#### TASK PROMPT:
Below are some records. Set each one down exactly as it reads.

#### INPUT RECORDS:

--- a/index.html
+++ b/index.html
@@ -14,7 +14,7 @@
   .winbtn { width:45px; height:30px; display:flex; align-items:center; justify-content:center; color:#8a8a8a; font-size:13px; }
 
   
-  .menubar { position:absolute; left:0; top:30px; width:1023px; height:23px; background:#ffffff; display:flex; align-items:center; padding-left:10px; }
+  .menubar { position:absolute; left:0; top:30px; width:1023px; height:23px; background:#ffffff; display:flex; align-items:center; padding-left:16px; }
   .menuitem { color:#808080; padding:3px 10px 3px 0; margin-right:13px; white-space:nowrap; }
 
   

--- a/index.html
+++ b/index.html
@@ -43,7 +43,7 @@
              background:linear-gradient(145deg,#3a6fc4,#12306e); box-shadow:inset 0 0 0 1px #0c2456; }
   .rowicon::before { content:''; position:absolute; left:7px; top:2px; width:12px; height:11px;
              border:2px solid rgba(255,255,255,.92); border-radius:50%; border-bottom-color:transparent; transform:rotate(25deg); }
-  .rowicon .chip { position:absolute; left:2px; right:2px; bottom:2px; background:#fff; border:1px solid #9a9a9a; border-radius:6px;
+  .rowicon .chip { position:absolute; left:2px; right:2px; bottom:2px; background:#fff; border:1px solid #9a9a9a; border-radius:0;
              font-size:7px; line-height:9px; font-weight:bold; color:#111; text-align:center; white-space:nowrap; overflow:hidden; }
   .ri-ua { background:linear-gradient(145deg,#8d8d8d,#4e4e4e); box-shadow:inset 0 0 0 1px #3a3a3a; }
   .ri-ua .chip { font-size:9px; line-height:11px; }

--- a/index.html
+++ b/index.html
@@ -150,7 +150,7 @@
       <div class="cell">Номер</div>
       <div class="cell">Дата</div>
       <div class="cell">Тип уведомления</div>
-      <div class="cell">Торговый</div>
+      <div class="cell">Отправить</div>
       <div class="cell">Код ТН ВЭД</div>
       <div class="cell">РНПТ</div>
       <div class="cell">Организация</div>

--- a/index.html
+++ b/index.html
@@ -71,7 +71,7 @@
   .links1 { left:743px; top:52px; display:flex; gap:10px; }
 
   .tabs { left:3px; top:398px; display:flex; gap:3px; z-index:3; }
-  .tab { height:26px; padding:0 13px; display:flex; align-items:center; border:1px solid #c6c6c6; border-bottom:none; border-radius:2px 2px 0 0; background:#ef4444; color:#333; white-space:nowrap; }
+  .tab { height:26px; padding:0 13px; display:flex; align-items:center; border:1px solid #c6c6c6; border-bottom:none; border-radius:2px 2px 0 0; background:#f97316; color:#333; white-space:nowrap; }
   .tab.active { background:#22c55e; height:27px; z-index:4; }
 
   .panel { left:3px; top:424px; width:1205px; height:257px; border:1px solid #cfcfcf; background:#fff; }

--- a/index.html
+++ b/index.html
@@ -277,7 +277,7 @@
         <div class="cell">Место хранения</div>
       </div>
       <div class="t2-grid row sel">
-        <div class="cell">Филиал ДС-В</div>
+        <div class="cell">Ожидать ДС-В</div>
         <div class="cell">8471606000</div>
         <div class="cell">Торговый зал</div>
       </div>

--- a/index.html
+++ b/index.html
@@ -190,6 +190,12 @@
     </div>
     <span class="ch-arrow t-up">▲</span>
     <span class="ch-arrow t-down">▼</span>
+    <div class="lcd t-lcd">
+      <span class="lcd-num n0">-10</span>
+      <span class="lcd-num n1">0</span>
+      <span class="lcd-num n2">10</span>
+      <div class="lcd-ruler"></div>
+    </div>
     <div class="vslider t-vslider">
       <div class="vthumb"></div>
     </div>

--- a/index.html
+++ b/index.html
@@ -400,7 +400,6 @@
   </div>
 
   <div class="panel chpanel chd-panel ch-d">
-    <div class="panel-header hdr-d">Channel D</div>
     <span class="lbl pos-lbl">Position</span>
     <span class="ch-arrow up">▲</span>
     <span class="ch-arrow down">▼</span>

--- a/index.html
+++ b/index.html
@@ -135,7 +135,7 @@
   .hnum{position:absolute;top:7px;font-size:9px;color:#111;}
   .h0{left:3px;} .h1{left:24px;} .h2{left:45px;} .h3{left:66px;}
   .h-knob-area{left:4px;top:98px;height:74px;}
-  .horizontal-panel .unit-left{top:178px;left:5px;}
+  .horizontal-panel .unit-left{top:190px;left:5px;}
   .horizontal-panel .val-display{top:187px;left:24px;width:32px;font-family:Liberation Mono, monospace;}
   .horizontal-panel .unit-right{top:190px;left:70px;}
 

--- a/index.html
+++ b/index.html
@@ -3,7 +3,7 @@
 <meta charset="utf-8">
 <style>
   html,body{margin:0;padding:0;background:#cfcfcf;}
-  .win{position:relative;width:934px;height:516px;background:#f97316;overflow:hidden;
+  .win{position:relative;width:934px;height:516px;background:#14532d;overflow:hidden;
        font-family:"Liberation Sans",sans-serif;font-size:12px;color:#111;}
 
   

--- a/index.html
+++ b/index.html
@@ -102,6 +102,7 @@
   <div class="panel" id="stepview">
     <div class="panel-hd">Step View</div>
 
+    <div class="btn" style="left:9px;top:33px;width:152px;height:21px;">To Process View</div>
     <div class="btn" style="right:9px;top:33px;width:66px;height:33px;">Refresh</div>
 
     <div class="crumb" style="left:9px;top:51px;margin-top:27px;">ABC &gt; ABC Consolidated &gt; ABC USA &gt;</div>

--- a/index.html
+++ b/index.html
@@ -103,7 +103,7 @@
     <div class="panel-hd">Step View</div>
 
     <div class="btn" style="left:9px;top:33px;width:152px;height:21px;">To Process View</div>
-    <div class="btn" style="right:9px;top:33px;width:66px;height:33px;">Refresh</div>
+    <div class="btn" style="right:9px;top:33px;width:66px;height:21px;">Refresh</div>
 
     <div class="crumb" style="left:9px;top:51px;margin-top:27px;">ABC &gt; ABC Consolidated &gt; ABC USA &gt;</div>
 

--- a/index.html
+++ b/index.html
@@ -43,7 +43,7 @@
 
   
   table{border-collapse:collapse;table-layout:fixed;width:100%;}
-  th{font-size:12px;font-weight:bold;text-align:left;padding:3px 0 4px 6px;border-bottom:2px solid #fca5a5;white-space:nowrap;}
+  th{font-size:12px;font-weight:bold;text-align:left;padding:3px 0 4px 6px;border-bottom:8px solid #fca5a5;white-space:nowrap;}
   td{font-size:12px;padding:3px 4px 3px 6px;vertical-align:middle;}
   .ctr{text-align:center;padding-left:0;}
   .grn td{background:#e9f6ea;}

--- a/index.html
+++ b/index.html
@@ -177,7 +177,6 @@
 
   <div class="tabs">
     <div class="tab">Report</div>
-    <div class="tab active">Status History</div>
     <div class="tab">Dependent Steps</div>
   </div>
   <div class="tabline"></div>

#### RESPONSE TO THIS EXERCISE:
--- a/index.html
+++ b/index.html
@@ -14,7 +14,7 @@
   .winbtn { width:45px; height:30px; display:flex; align-items:center; justify-content:center; color:#8a8a8a; font-size:13px; }
 
   
-  .menubar { position:absolute; left:0; top:30px; width:1023px; height:23px; background:#ffffff; display:flex; align-items:center; padding-left:10px; }
+  .menubar { position:absolute; left:0; top:30px; width:1023px; height:23px; background:#ffffff; display:flex; align-items:center; padding-left:16px; }
   .menuitem { color:#808080; padding:3px 10px 3px 0; margin-right:13px; white-space:nowrap; }
 
   

--- a/index.html
+++ b/index.html
@@ -43,7 +43,7 @@
              background:linear-gradient(145deg,#3a6fc4,#12306e); box-shadow:inset 0 0 0 1px #0c2456; }
   .rowicon::before { content:''; position:absolute; left:7px; top:2px; width:12px; height:11px;
              border:2px solid rgba(255,255,255,.92); border-radius:50%; border-bottom-color:transparent; transform:rotate(25deg); }
-  .rowicon .chip { position:absolute; left:2px; right:2px; bottom:2px; background:#fff; border:1px solid #9a9a9a; border-radius:6px;
+  .rowicon .chip { position:absolute; left:2px; right:2px; bottom:2px; background:#fff; border:1px solid #9a9a9a; border-radius:0;
              font-size:7px; line-height:9px; font-weight:bold; color:#111; text-align:center; white-space:nowrap; overflow:hidden; }
   .ri-ua { background:linear-gradient(145deg,#8d8d8d,#4e4e4e); box-shadow:inset 0 0 0 1px #3a3a3a; }
   .ri-ua .chip { font-size:9px; line-height:11px; }

--- a/index.html
+++ b/index.html
@@ -150,7 +150,7 @@
       <div class="cell">Номер</div>
       <div class="cell">Дата</div>
       <div class="cell">Тип уведомления</div>
-      <div class="cell">Торговый</div>
+      <div class="cell">Отправить</div>
       <div class="cell">Код ТН ВЭД</div>
       <div class="cell">РНПТ</div>
       <div class="cell">Организация</div>

--- a/index.html
+++ b/index.html
@@ -71,7 +71,7 @@
   .links1 { left:743px; top:52px; display:flex; gap:10px; }
 
   .tabs { left:3px; top:398px; display:flex; gap:3px; z-index:3; }
-  .tab { height:26px; padding:0 13px; display:flex; align-items:center; border:1px solid #c6c6c6; border-bottom:none; border-radius:2px 2px 0 0; background:#ef4444; color:#333; white-space:nowrap; }
+  .tab { height:26px; padding:0 13px; display:flex; align-items:center; border:1px solid #c6c6c6; border-bottom:none; border-radius:2px 2px 0 0; background:#f97316; color:#333; white-space:nowrap; }
   .tab.active { background:#22c55e; height:27px; z-index:4; }
 
   .panel { left:3px; top:424px; width:1205px; height:257px; border:1px solid #cfcfcf; background:#fff; }

--- a/index.html
+++ b/index.html
@@ -277,7 +277,7 @@
         <div class="cell">Место хранения</div>
       </div>
       <div class="t2-grid row sel">
-        <div class="cell">Филиал ДС-В</div>
+        <div class="cell">Ожидать ДС-В</div>
         <div class="cell">8471606000</div>
         <div class="cell">Торговый зал</div>
       </div>

--- a/index.html
+++ b/index.html
@@ -190,6 +190,12 @@
     </div>
     <span class="ch-arrow t-up">▲</span>
     <span class="ch-arrow t-down">▼</span>
+    <div class="lcd t-lcd">
+      <span class="lcd-num n0">-10</span>
+      <span class="lcd-num n1">0</span>
+      <span class="lcd-num n2">10</span>
+      <div class="lcd-ruler"></div>
+    </div>
     <div class="vslider t-vslider">
       <div class="vthumb"></div>
     </div>

--- a/index.html
+++ b/index.html
@@ -400,7 +400,6 @@
   </div>
 
   <div class="panel chpanel chd-panel ch-d">
-    <div class="panel-header hdr-d">Channel D</div>
     <span class="lbl pos-lbl">Position</span>
     <span class="ch-arrow up">▲</span>
     <span class="ch-arrow down">▼</span>

--- a/index.html
+++ b/index.html
@@ -135,7 +135,7 @@
   .hnum{position:absolute;top:7px;font-size:9px;color:#111;}
   .h0{left:3px;} .h1{left:24px;} .h2{left:45px;} .h3{left:66px;}
   .h-knob-area{left:4px;top:98px;height:74px;}
-  .horizontal-panel .unit-left{top:178px;left:5px;}
+  .horizontal-panel .unit-left{top:190px;left:5px;}
   .horizontal-panel .val-display{top:187px;left:24px;width:32px;font-family:Liberation Mono, monospace;}
   .horizontal-panel .unit-right{top:190px;left:70px;}
 

--- a/index.html
+++ b/index.html
@@ -3,7 +3,7 @@
 <meta charset="utf-8">
 <style>
   html,body{margin:0;padding:0;background:#cfcfcf;}
-  .win{position:relative;width:934px;height:516px;background:#f97316;overflow:hidden;
+  .win{position:relative;width:934px;height:516px;background:#14532d;overflow:hidden;
        font-family:"Liberation Sans",sans-serif;font-size:12px;color:#111;}
 
   

--- a/index.html
+++ b/index.html
@@ -102,6 +102,7 @@
   <div class="panel" id="stepview">
     <div class="panel-hd">Step View</div>
 
+    <div class="btn" style="left:9px;top:33px;width:152px;height:21px;">To Process View</div>
     <div class="btn" style="right:9px;top:33px;width:66px;height:33px;">Refresh</div>
 
     <div class="crumb" style="left:9px;top:51px;margin-top:27px;">ABC &gt; ABC Consolidated &gt; ABC USA &gt;</div>

--- a/index.html
+++ b/index.html
@@ -103,7 +103,7 @@
     <div class="panel-hd">Step View</div>
 
     <div class="btn" style="left:9px;top:33px;width:152px;height:21px;">To Process View</div>
-    <div class="btn" style="right:9px;top:33px;width:66px;height:33px;">Refresh</div>
+    <div class="btn" style="right:9px;top:33px;width:66px;height:21px;">Refresh</div>
 
     <div class="crumb" style="left:9px;top:51px;margin-top:27px;">ABC &gt; ABC Consolidated &gt; ABC USA &gt;</div>
 

--- a/index.html
+++ b/index.html
@@ -43,7 +43,7 @@
 
   
   table{border-collapse:collapse;table-layout:fixed;width:100%;}
-  th{font-size:12px;font-weight:bold;text-align:left;padding:3px 0 4px 6px;border-bottom:2px solid #fca5a5;white-space:nowrap;}
+  th{font-size:12px;font-weight:bold;text-align:left;padding:3px 0 4px 6px;border-bottom:8px solid #fca5a5;white-space:nowrap;}
   td{font-size:12px;padding:3px 4px 3px 6px;vertical-align:middle;}
   .ctr{text-align:center;padding-left:0;}
   .grn td{background:#e9f6ea;}

--- a/index.html
+++ b/index.html
@@ -177,7 +177,6 @@
 
   <div class="tabs">
     <div class="tab">Report</div>
-    <div class="tab active">Status History</div>
     <div class="tab">Dependent Steps</div>
   </div>
   <div class="tabline"></div>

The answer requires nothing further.